Fasst den Palmendieb!

Rima Rau bedeutet im Dialekt der Cook Inseln 'Fünfhundert'. Und tatsächlich sollen einmal die Überreste von genauso vielen Menschen in der winzigen Grabhöhle gelegen haben, deren senkrechter Eingang gerade groß genug ist, um mich hindurchzudrücken. Wer die Toten genau waren, wie lange die Gebeine hier schon liegen und ob sie durch Krankheit, Krieg oder natürliche Ursachen gestorben sind, lässt sich nicht mehr mit Sicherheit sagen. Auf der winzigen Insel Atiu im Südpazifik scheint die Zeit stillzustehen, während gleichzeitig das Wissen um die Vergangenheit mit den wegziehenden Menschen schwindet.

Die wuchernde Natur überwächst brüchige Hauswände, Pfade durch den dichten Dschungel verschwimmen im Zwielicht dampfender Baumwurzeln und rissiger Schlingpflanzen. Die gesamte Insel ist von der 'Makatea' umgeben, einem Steinwall eines trockengefallenen Korallenriffs. Die messerscharfen Kalksteinkanten machen das Vorankommen beschwerlich, dicke Schuhsohlen und Handschuhe sorgen für einen trügerischen Schutz.

In der Kopeka-Höhle stolpere ich über einen ursprünglichen Bewohner der Insel: Ein Palmendieb erfrischt sich an einer der wenigen Wasserlöcher. Der größte an Land lebende Krebs der Erde stellt leider für viele Bewohner der Cook Inseln eine Delikatesse dar und kommt nur noch auf den Inseln vor, auf denen wenige Menschen wohnen. Oder auf denen das Nagelbrett der Makatea weite Teile einer Insel wie hier auf Atiu unzugänglich macht und für den geschickten Krabbler und Kletterer ideale Lebensbedingungen schafft.

Cook and Coconut

Rima Rau means ‘five hundred’ in the dialect of the Cook Islands. And indeed the remains of this number of people are supposed to be buried in the tiny cave grave whose vertical entrance is just large enough for me to squeeze through. Who these deceased were, how long the bones have been here and whether they died due to illness, war or natural causes, can not be told for sure. On the tiny island of Atiu in the South Pacific, time seems to stand still while knowledge of the past simultaneously disappears with the exodus of the people.

Violent nature grows over fractured house walls, paths swim through the thick jungle in the twilight of steaming tree roots and cracked clinging vines. The whole island is surrounded by the 'Makatea', a stone wall of dead, lifted coral reefs which were once submerged. The razor-sharp limestone makes progress difficult, thick shoe soles and gloves give a deceptive sense of protection.

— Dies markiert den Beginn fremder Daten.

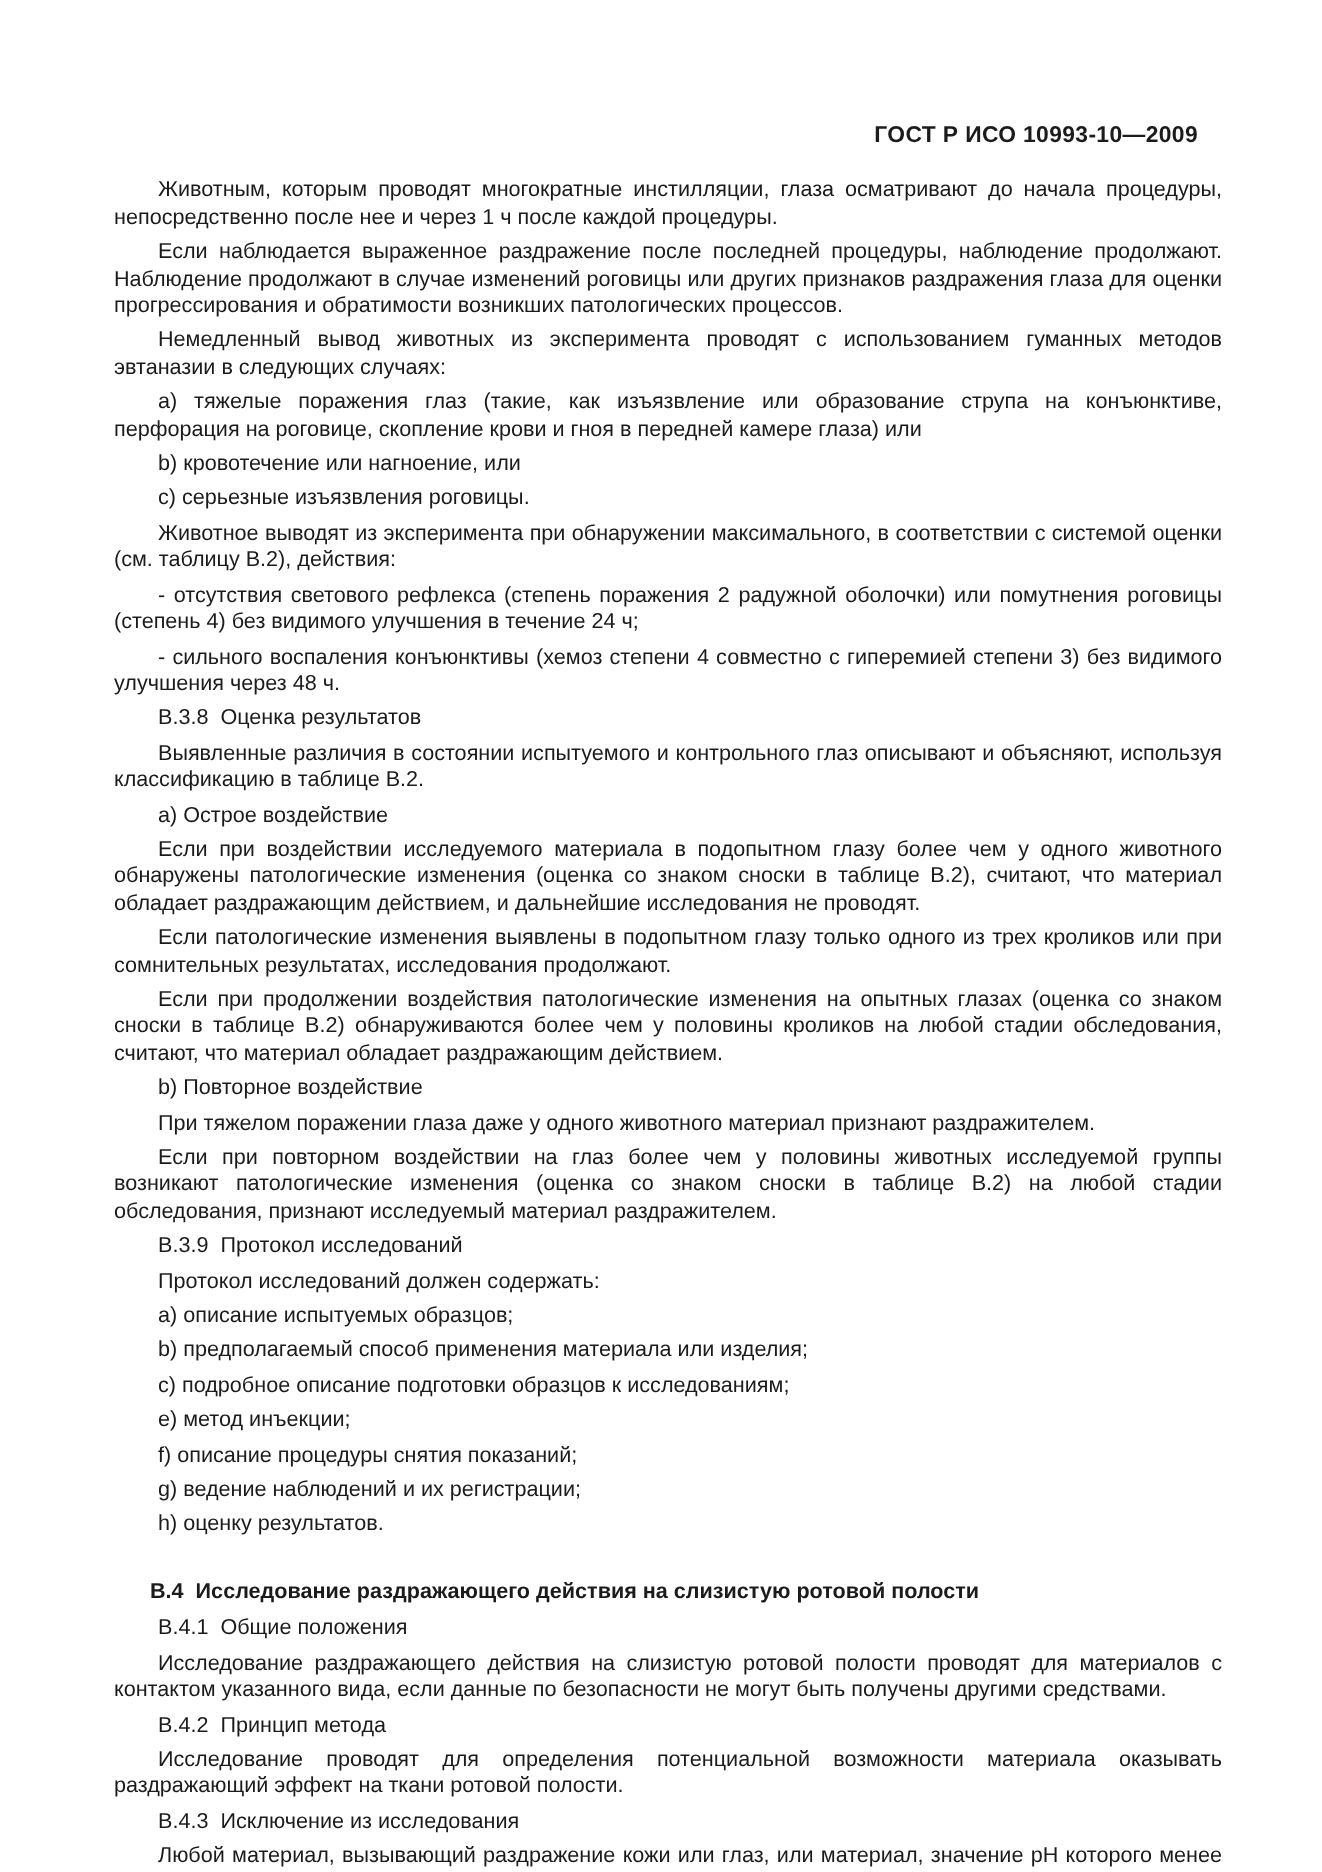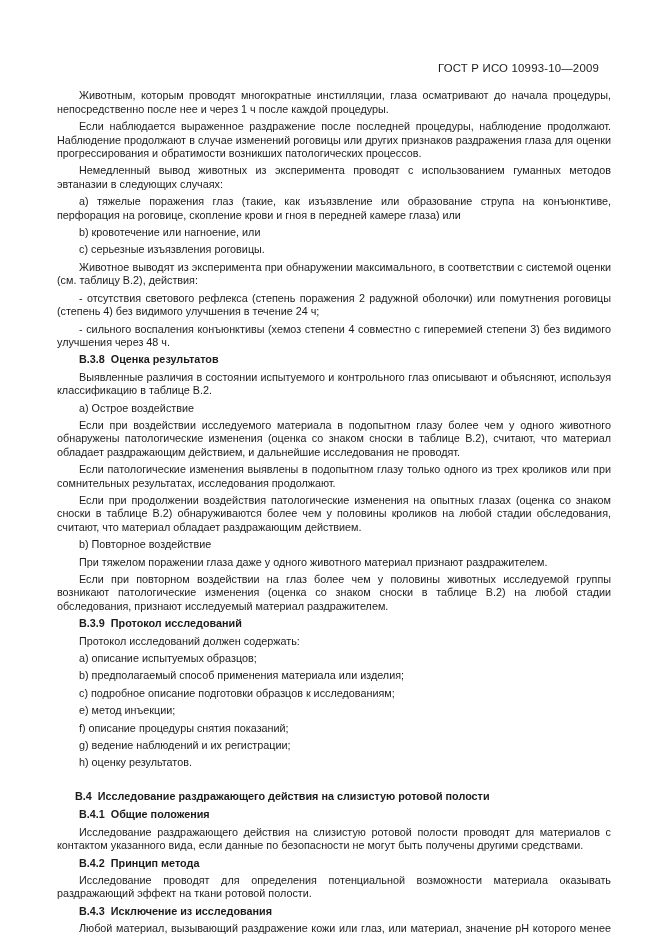--- a/index.html
+++ b/index.html
@@ -19,7 +19,7 @@
   }
   .doc-header {
     text-align: right;
-    font-weight: normal;
+    font-weight: bold;
     font-size: 11.4px;
     letter-spacing: 0.2px;
     padding-right: 16px;

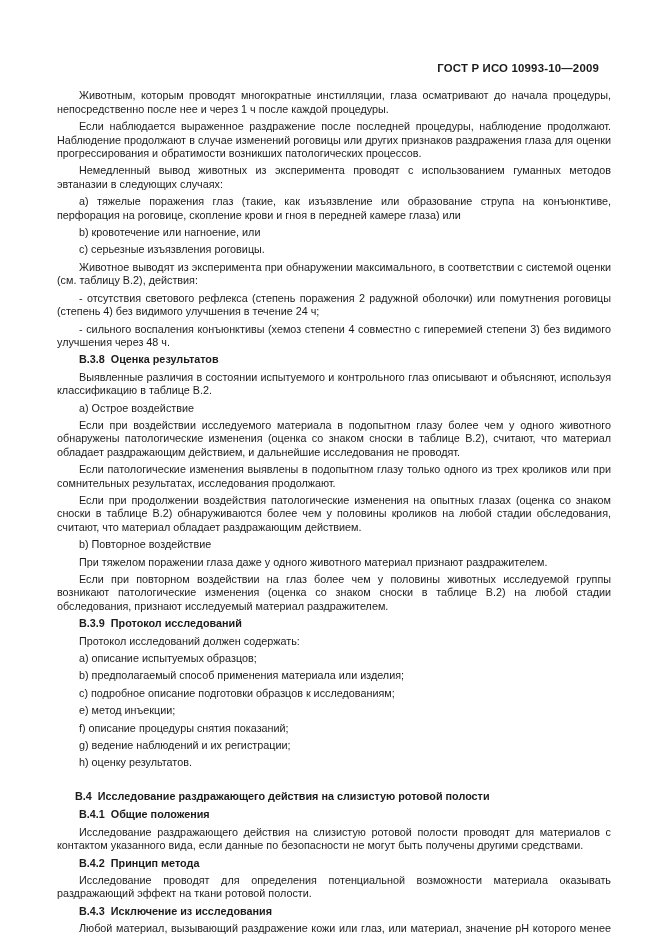--- a/index.html
+++ b/index.html
@@ -33,7 +33,7 @@
     text-align: justify;
   }
   .blk.h {
-    font-weight: bold;
+    font-weight: normal;
     text-align: left;
     white-space: pre-wrap;
   }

In the Kopeka cave I come across an original inhabitant of the island: a Coconut crab is refreshing itself at one of the few watering holes. The largest of Earth’s land crabs is unfortunately a delicacy for the people of the Cook Islands and only inhabits those islands where few humans live. Or those where the nailboard of the Makatea makes other parts of an island inaccessible as here on Atiu and creates the ideal living conditions for the beautiful crawlers and climbers.